第63話 囚われの少女

「んん……あれ……?」


深い微睡から目が覚めたアンネはゆっくりと体を起こした。なんだか頭の奥がぼ~っとして、妙に重く感じられる。

何があったのかうまく思い出せない……。

頑張って頭を捻ってみるものの、記憶の奥底に霧がかかったかのようにボヤけてしまっていた。

…………うーん、ダメみたいだ。

アンネはどうにも覚醒し切っていない頭を使うのを諦め、ひとまず周囲を見回してみる。


「ここは……?」


全然見覚えのない場所。

どこかの洞窟か何かだろうか。地面はゴツゴツと冷たく、目の前にあるのは古びて錆びかけの鉄格子だけ。

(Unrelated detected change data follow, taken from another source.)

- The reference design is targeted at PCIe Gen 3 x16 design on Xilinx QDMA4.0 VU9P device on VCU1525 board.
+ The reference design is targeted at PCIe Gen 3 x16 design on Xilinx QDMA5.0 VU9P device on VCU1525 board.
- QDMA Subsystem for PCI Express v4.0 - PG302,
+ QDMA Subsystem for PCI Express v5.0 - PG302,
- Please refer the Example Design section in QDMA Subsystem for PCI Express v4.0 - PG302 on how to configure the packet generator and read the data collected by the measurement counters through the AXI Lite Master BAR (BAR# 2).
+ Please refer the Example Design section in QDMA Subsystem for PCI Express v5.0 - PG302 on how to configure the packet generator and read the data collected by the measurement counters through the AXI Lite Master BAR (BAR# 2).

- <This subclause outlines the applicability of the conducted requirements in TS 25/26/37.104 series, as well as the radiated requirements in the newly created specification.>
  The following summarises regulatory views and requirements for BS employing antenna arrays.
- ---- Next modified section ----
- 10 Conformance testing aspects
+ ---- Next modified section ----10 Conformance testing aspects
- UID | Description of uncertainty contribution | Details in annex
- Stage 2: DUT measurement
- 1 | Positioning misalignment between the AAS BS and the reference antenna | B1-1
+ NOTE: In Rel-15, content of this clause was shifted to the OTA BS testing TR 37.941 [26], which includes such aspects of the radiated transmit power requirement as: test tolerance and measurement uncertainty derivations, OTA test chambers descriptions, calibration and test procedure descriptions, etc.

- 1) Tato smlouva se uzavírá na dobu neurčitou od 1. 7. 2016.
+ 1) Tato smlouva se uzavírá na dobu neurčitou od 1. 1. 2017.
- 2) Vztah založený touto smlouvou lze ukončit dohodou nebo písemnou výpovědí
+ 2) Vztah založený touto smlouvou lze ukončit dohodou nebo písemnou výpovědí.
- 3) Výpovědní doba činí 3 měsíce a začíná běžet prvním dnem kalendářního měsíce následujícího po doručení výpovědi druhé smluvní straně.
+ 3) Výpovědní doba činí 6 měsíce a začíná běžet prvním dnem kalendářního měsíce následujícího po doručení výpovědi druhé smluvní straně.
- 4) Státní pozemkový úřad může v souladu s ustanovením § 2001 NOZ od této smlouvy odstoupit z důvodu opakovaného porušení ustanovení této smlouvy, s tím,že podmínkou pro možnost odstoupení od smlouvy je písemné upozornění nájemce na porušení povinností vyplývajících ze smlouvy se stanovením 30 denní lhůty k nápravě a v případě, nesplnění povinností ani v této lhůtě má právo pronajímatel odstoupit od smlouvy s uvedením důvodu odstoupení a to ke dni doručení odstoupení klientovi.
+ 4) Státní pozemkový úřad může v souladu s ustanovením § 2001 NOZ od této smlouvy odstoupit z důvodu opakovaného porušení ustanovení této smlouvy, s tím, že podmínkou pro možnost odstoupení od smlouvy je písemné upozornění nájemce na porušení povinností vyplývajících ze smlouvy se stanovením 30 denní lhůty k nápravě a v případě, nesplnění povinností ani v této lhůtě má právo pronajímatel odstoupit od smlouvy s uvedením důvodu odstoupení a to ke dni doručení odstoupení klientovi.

焦点の合わない視線のまま何気なく眺めていると、やがて、その奥に置いてある松明の火がゆらゆらと揺れているのが目に映った。

鉄格子と松明、そして、冷たくて薄暗い部屋。まるで牢屋みたい………牢屋?

そこでようやく思考のピントが合った。


「……………そうだっ!」


記憶のパズルが次々と嵌っていき、それに合わせて雪崩のように様々な出来事が頭の中に浮かんでくる。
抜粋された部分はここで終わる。